Recorded data –
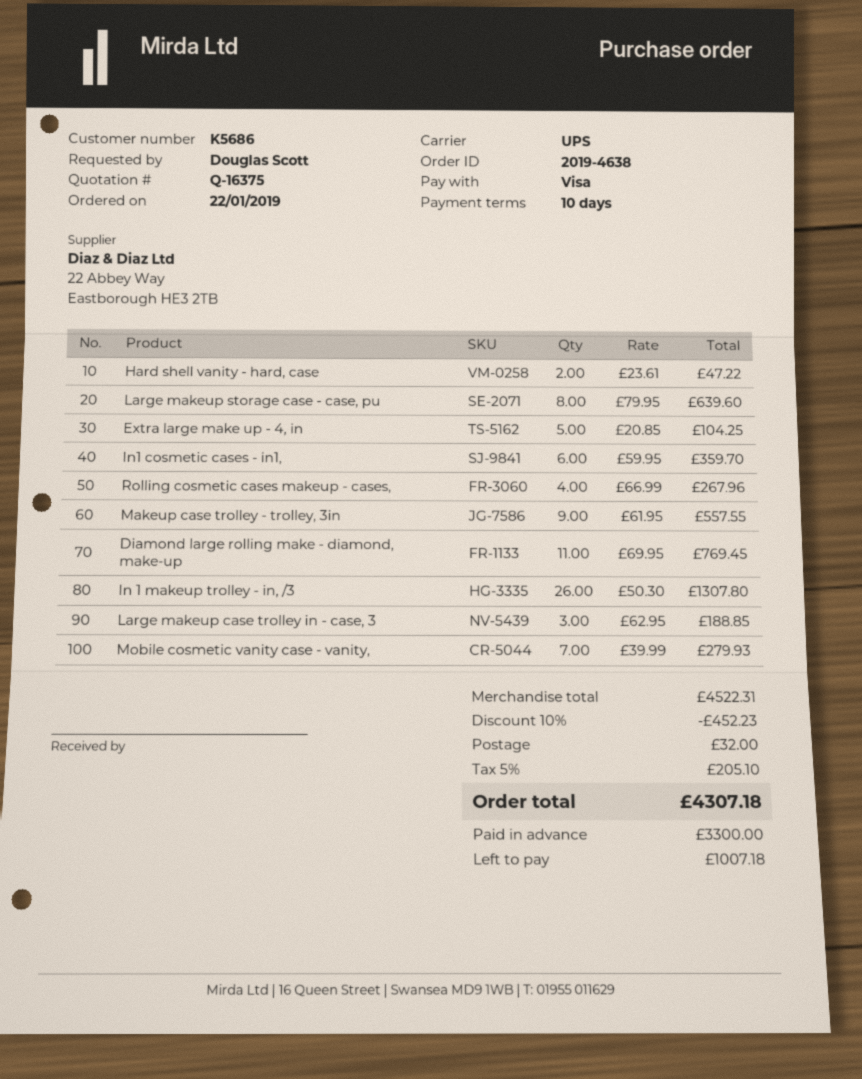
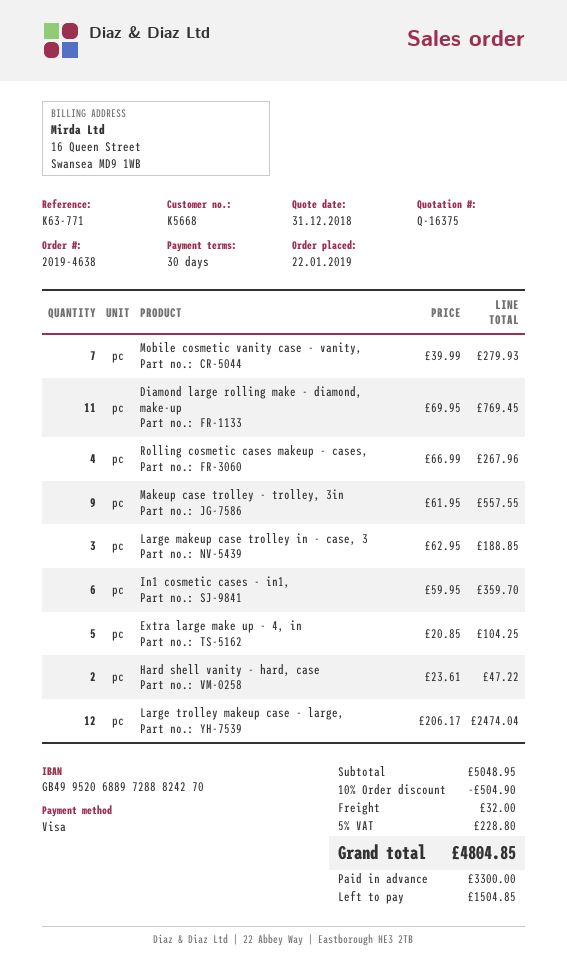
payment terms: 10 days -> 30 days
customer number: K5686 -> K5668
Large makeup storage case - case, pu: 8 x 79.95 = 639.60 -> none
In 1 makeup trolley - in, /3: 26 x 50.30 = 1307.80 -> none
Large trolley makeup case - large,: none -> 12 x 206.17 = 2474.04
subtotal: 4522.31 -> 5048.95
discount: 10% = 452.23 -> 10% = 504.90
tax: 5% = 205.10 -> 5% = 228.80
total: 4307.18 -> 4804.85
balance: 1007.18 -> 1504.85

What the task requires – Apart from the pictures, every line above must be repeated exactly.

Response below –
payment terms: 10 days -> 30 days
customer number: K5686 -> K5668
Large makeup storage case - case, pu: 8 x 79.95 = 639.60 -> none
In 1 makeup trolley - in, /3: 26 x 50.30 = 1307.80 -> none
Large trolley makeup case - large,: none -> 12 x 206.17 = 2474.04
subtotal: 4522.31 -> 5048.95
discount: 10% = 452.23 -> 10% = 504.90
tax: 5% = 205.10 -> 5% = 228.80
total: 4307.18 -> 4804.85
balance: 1007.18 -> 1504.85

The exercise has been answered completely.